THE CURRENT STATE OF UK SCIENCE

  4.  The White Paper give a fair and reasonable summary of how Britain stands in the scientific world at present. Resting on a proud scientific heritage, we retain a strong scientific potential, and as SBS pointed out a little over a year ago1, "if we handle change effectively, the UK is well placed to benefit greatly from developments in the science-based economy".

  5.  However, the UK cannot afford to be complacent. Our share of international science prizes has fallen in the last two decades, and the number of graduates in key disciplines, such as chemistry and physics, is also falling. The knock-on effects, for example in terms of recruiting physics teachers, are also worrying.

THE KEY PROPOSALS

  6.  The key proposals of the White Paper are all welcome. Increased investment in the science base, an explicit recognition that higher remuneration is one element of the package required to turn the brain drain into a brain gain, and a focus on enthusing young people about science, are all valuable.

BETTER SCIENCE IN SCHOOLS

  7.  SBS fully agrees that we need better science in schools, and set out several proposals in a symposium report entitled Holding on to Excellence in the Science Base during the summer of 20002.

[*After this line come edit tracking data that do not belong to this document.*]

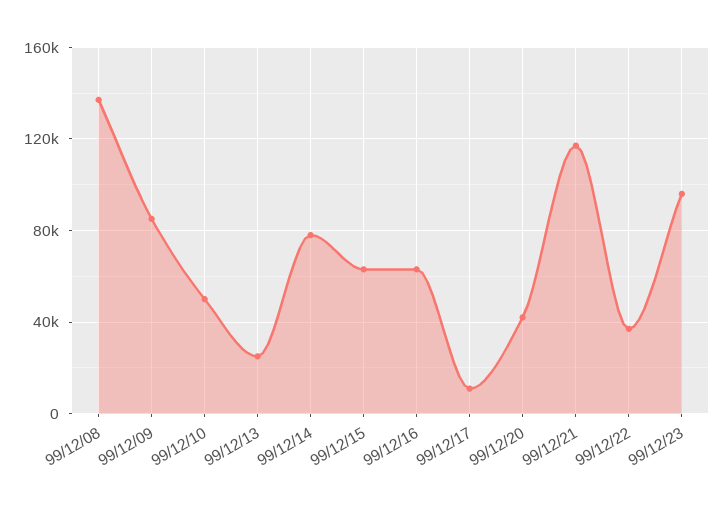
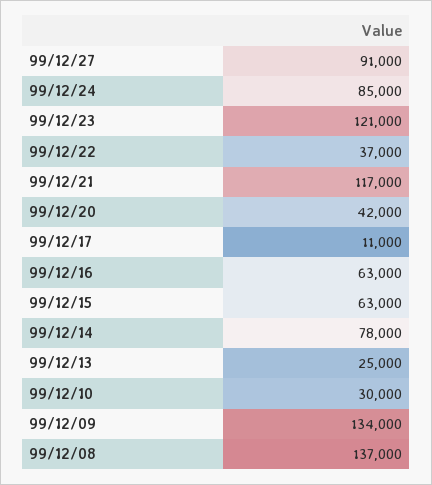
99/12/09: 85000 -> 134000
99/12/10: 50000 -> 30000
99/12/23: 95000 -> 121000
99/12/27: none -> 91000
99/12/24: none -> 85000

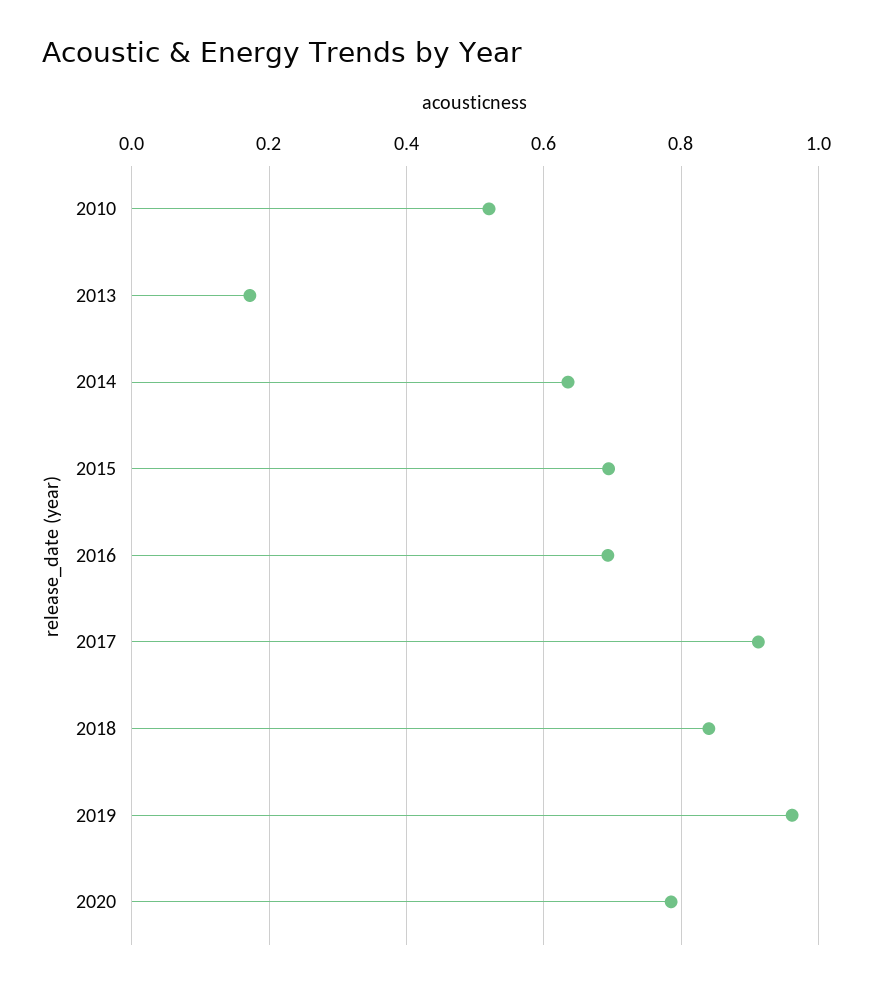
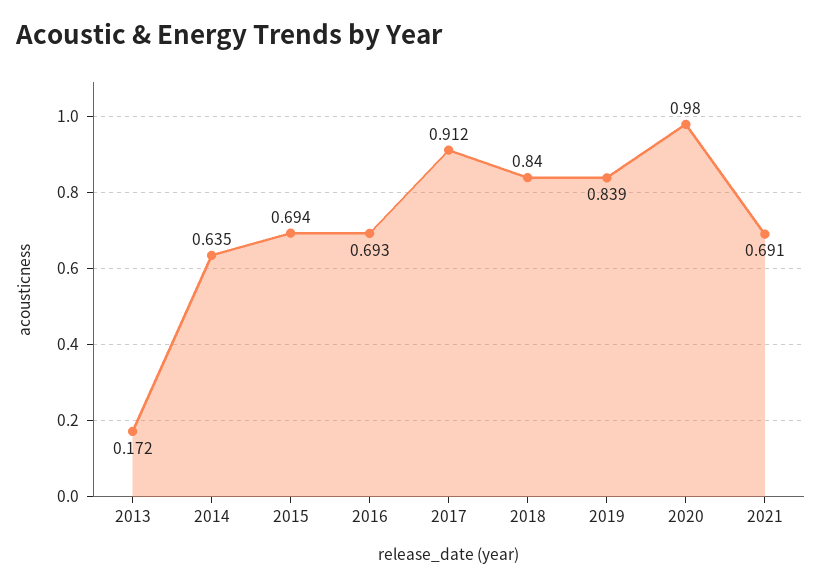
2010: 0.52 -> none
2019: 0.96 -> 0.839
2020: 0.78 -> 0.98
2021: none -> 0.691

  8.  However, we remain deeply concerned about the recruitment of qualified teachers, especially in mathematics and physics. The White Paper states that the Government intends to monitor the effects of offering £10,000 recruitment packages for teachers in shortage subjects. Since the publication of the White Paper, there have been strong signals that the packages are insufficient to stem the problem. In October 2000, it was reported that the number of people registered to start graduate teacher-training courses in physics had dropped by 17 per cent on the previous year's figure3.

  9.  It is clear that further action will be needed, other than that which is outlined in the White Paper.

RECRUITMENT OF LEADING RESEARCHERS

  10.  Two schemes were announced in the White Paper aimed at offering better remuneration for researchers.

  11.  Increases in stipends for graduate students, together with the scheme announced in the White Paper, and launched in January 2001, to recruit a small number of the world's leading researchers into the UK science base, are welcome principally because they represent an explicit recognition that the "brain drain" is real and that remuneration is an important element of the solution.

  12.  SBS welcomes the fact that the allocation of the Science Budget, announced in November 2000, stated an explicit policy that the research councils have the freedom to pay more than the basic minimum stipend for PhD students if they deem it necessary, and we hope that the councils will take advantage of this freedom4.

  13.  However, the schemes for doctoral students and senior high-fliers will affect relatively few people, and the bulk of researchers in the science base will remain extremely poorly paid by international standards, by comparison with their counterparts who leave science to work in other parts of the economy, and by historical standards.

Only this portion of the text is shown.